-------- Data shown --------
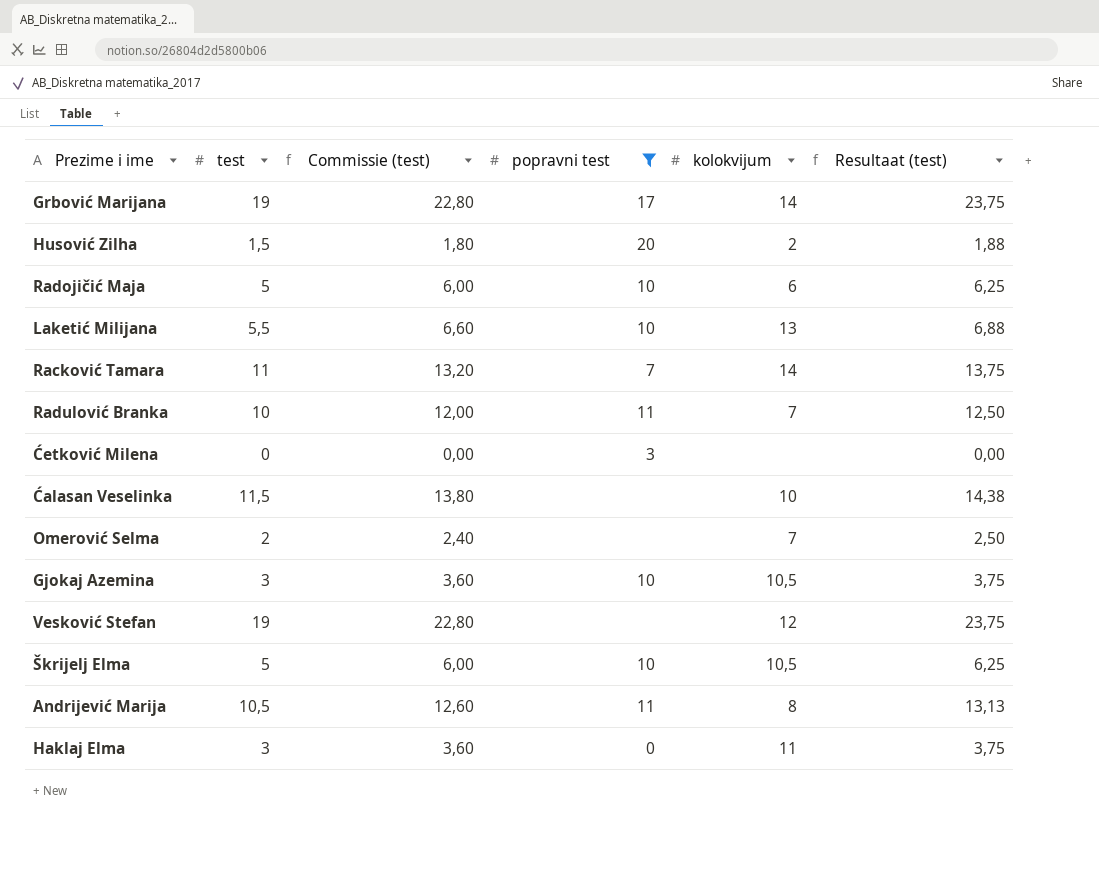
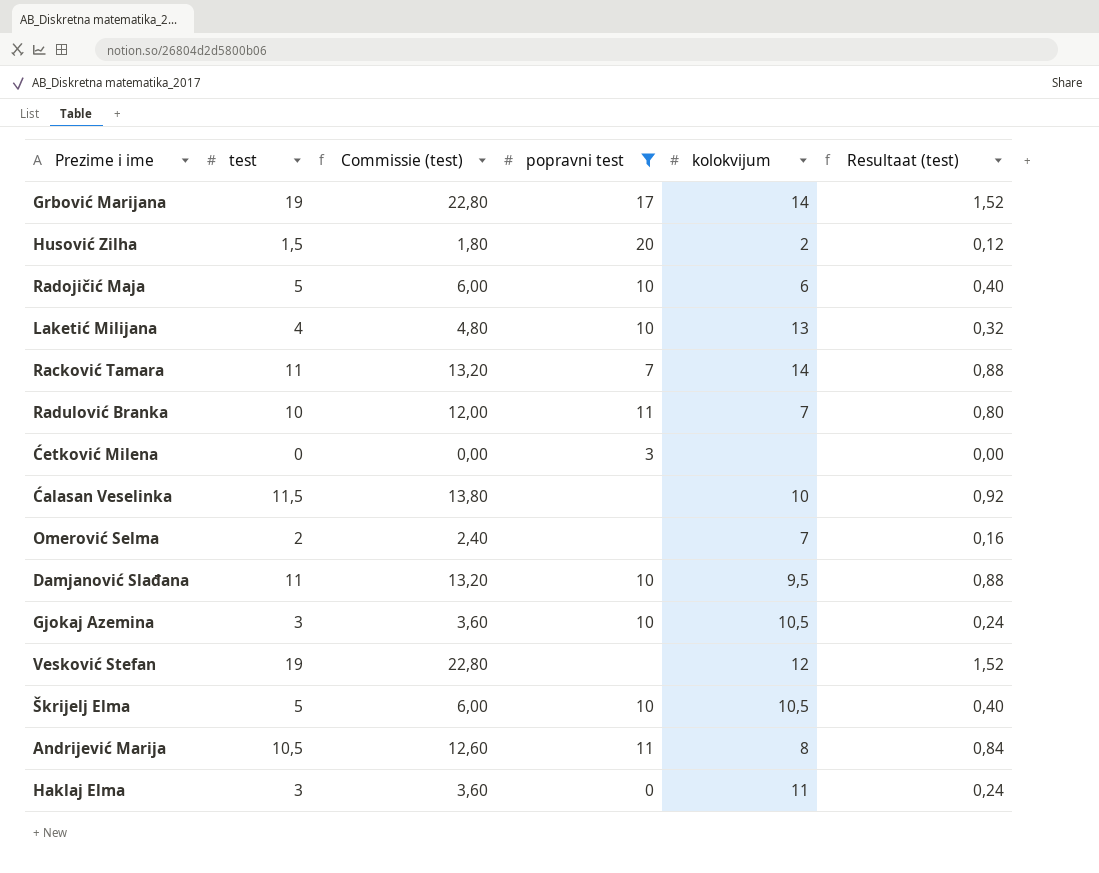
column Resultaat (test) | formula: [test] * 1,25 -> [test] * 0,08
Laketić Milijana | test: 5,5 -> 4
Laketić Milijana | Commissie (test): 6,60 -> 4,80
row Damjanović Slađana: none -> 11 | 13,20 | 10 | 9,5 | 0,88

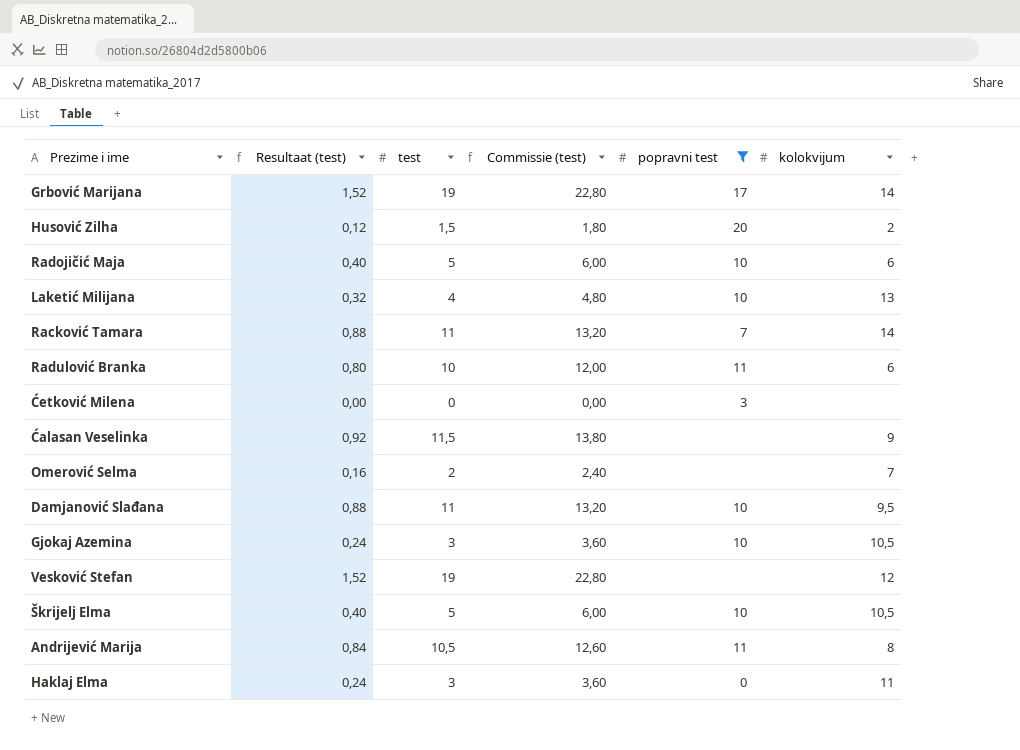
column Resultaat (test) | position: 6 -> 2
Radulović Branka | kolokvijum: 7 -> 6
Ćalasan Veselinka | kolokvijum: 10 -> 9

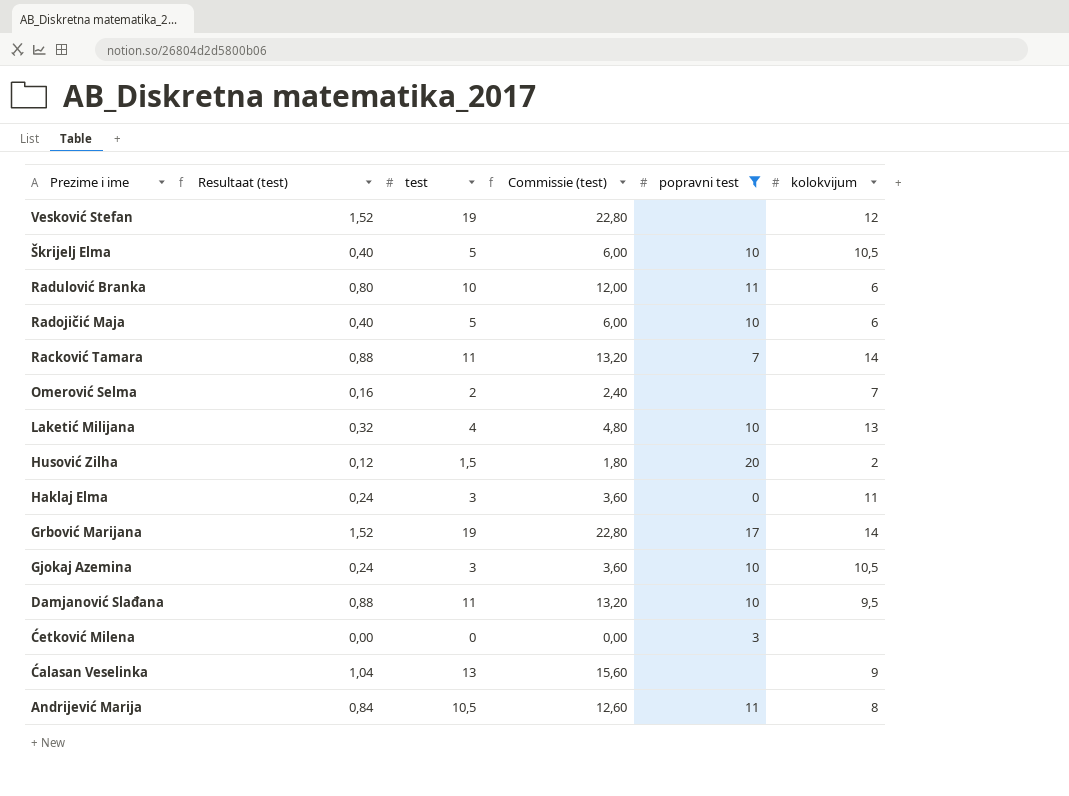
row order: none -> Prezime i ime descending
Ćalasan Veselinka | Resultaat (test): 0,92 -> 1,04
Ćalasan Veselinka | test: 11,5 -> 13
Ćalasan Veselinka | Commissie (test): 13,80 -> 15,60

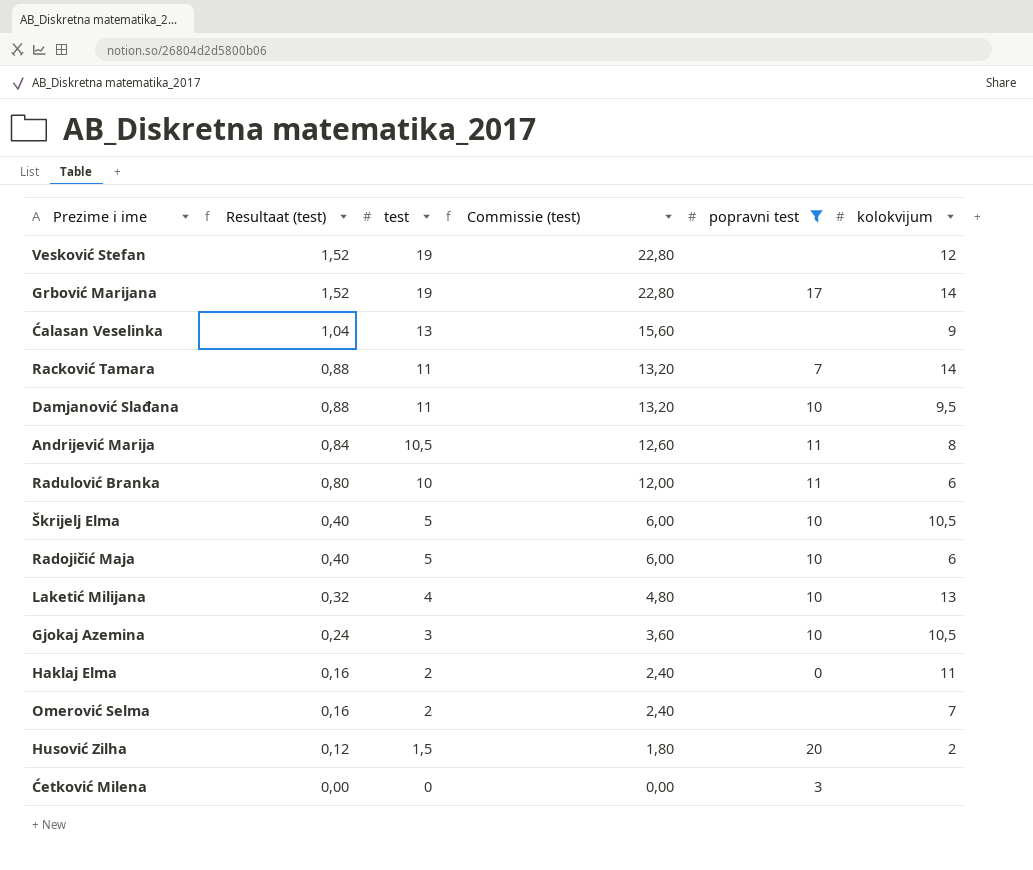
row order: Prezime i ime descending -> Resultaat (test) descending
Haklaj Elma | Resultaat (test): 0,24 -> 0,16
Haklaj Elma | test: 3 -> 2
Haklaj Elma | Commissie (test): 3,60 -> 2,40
--------
# Description of the task
Please write out exactly the lines from the one holding "Radulović Branka | kolokvijum: 7 -> 6" through the last line of the material above, both included, as a copy without pictures.

# Problem solution
Radulović Branka | kolokvijum: 7 -> 6
Ćalasan Veselinka | kolokvijum: 10 -> 9

row order: none -> Prezime i ime descending
Ćalasan Veselinka | Resultaat (test): 0,92 -> 1,04
Ćalasan Veselinka | test: 11,5 -> 13
Ćalasan Veselinka | Commissie (test): 13,80 -> 15,60

row order: Prezime i ime descending -> Resultaat (test) descending
Haklaj Elma | Resultaat (test): 0,24 -> 0,16
Haklaj Elma | test: 3 -> 2
Haklaj Elma | Commissie (test): 3,60 -> 2,40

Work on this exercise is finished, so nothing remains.